BEGIN SUPPLIED INFORMATION
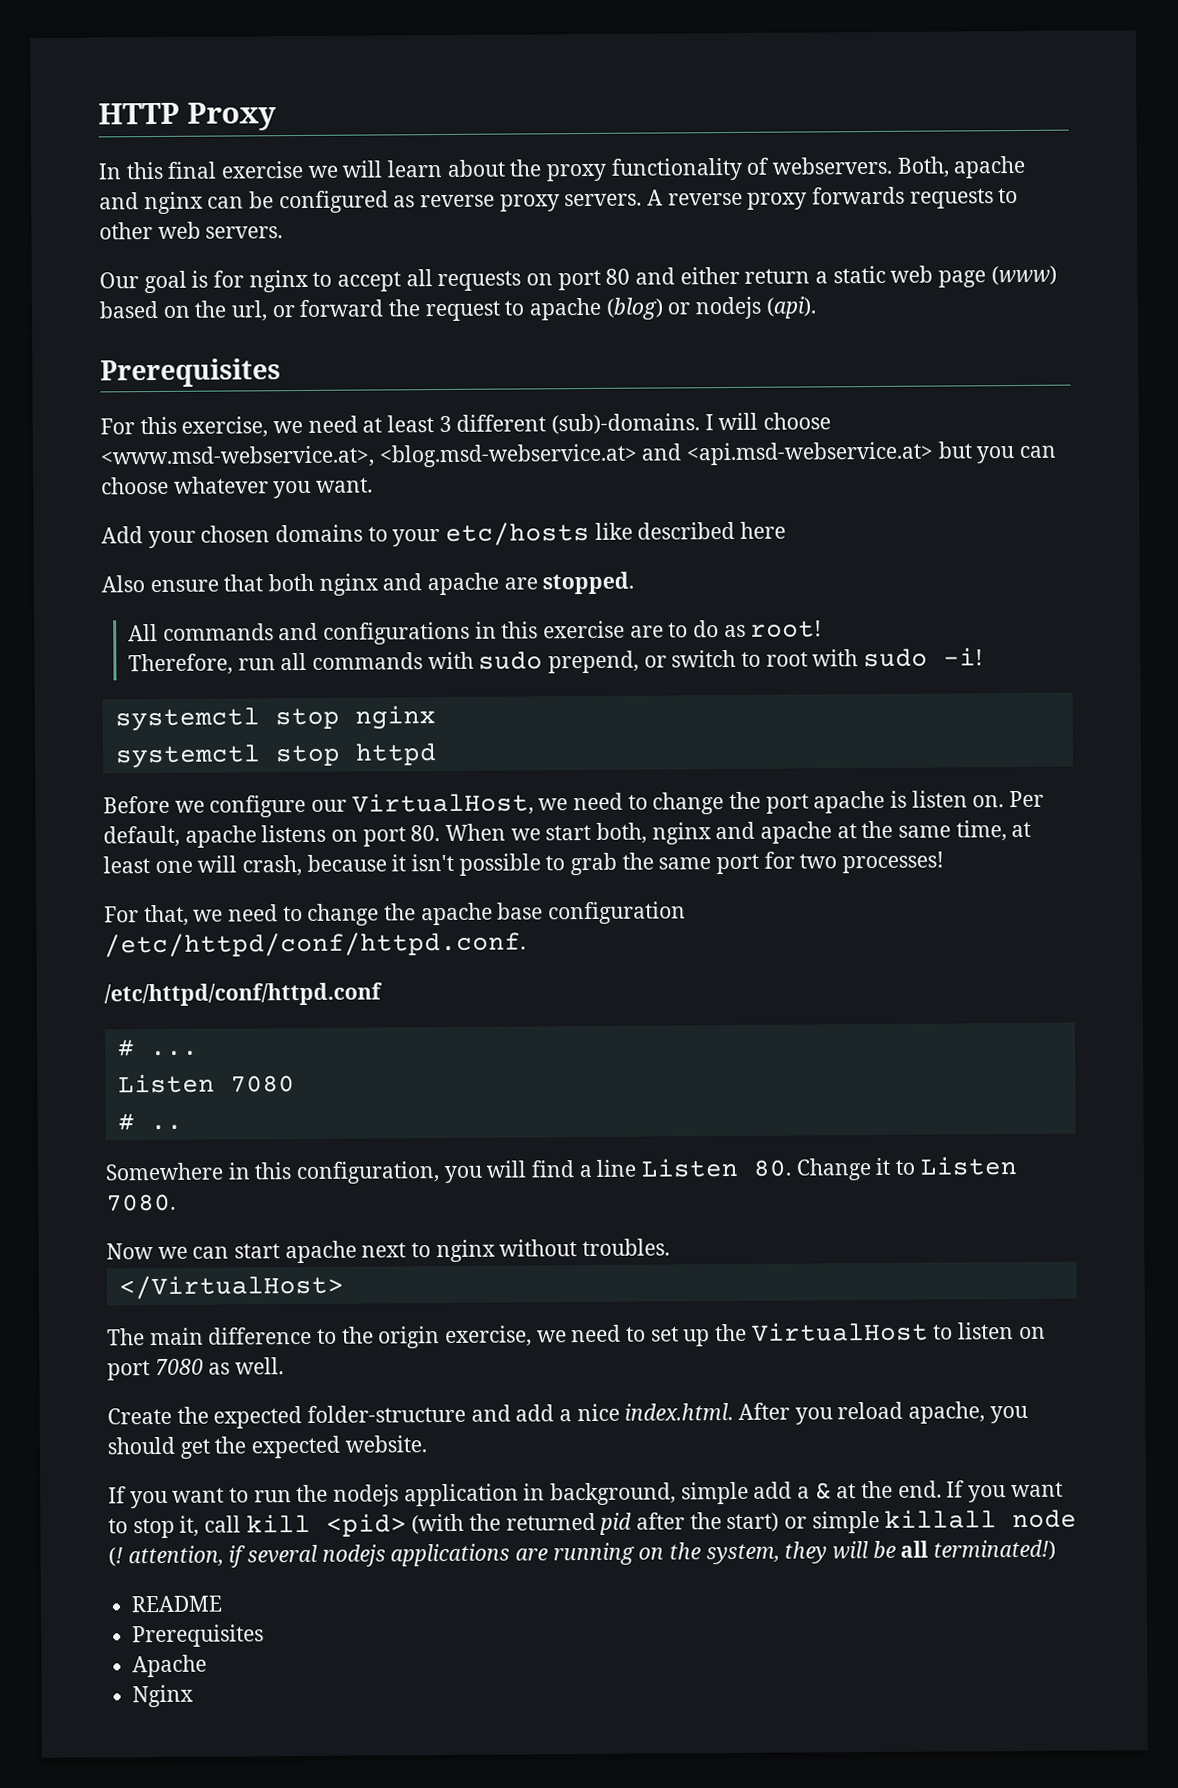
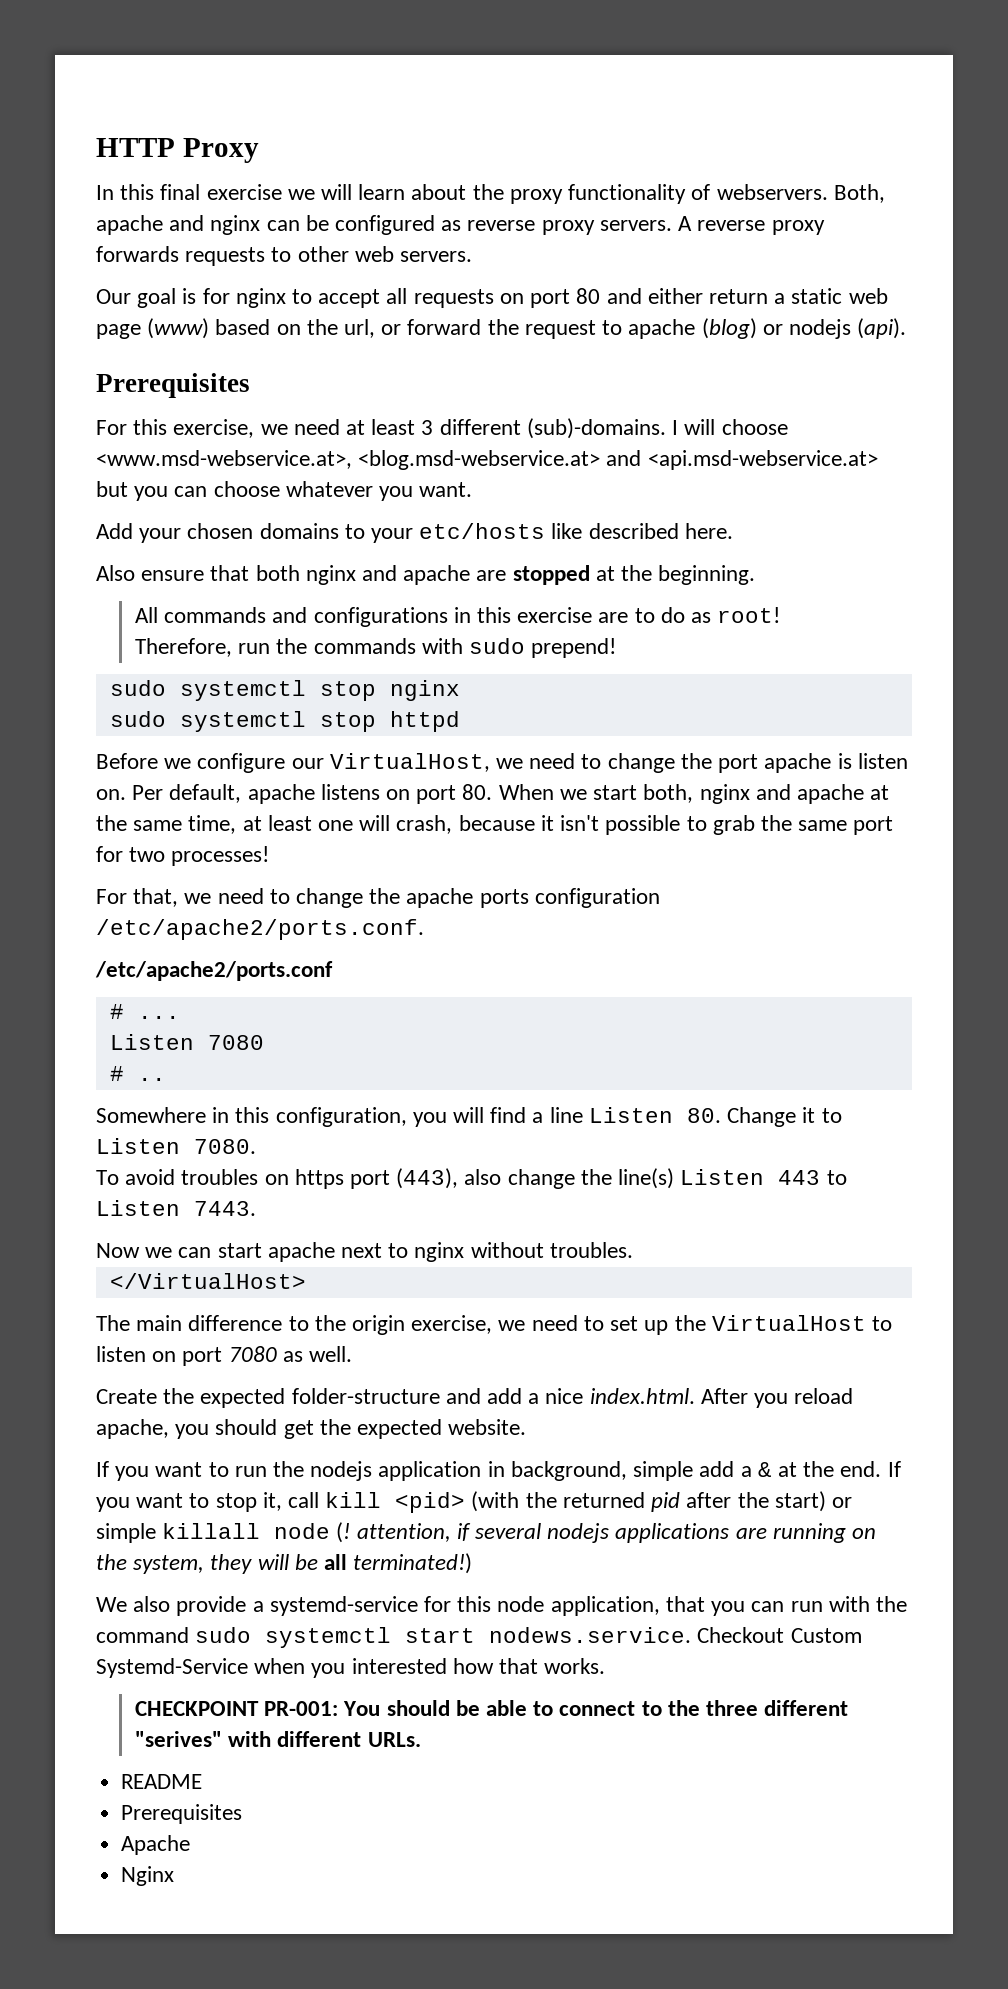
- Add your chosen domains to your etc/hosts like described here
+ Add your chosen domains to your etc/hosts like described here.
- Also ensure that both nginx and apache are stopped.
+ Also ensure that both nginx and apache are stopped at the beginning.
- Therefore, run all commands with sudo prepend, or switch to root with sudo -i!
- systemctl stop nginx
+ Therefore, run the commands with sudo prepend!
+ sudo systemctl stop nginx
- systemctl stop httpd
+ sudo systemctl stop httpd
- For that, we need to change the apache base configuration /etc/httpd/conf/httpd.conf.
- /etc/httpd/conf/httpd.conf
+ For that, we need to change the apache ports configuration /etc/apache2/ports.conf.
+ /etc/apache2/ports.conf
+ To avoid troubles on https port (443), also change the line(s) Listen 443 to Listen 7443.
+ We also provide a systemd-service for this node application, that you can run with the command sudo systemctl start nodews.service. Checkout Custom Systemd-Service when you interested how that works.
+ CHECKPOINT PR-001: You should be able to connect to the three different "serives" with different URLs.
END SUPPLIED INFORMATION
ABOUT THIS EXERCISE: The number of lines in the data that contain the word "commands" is all that should be stated.

EXPECTED ANSWER: 2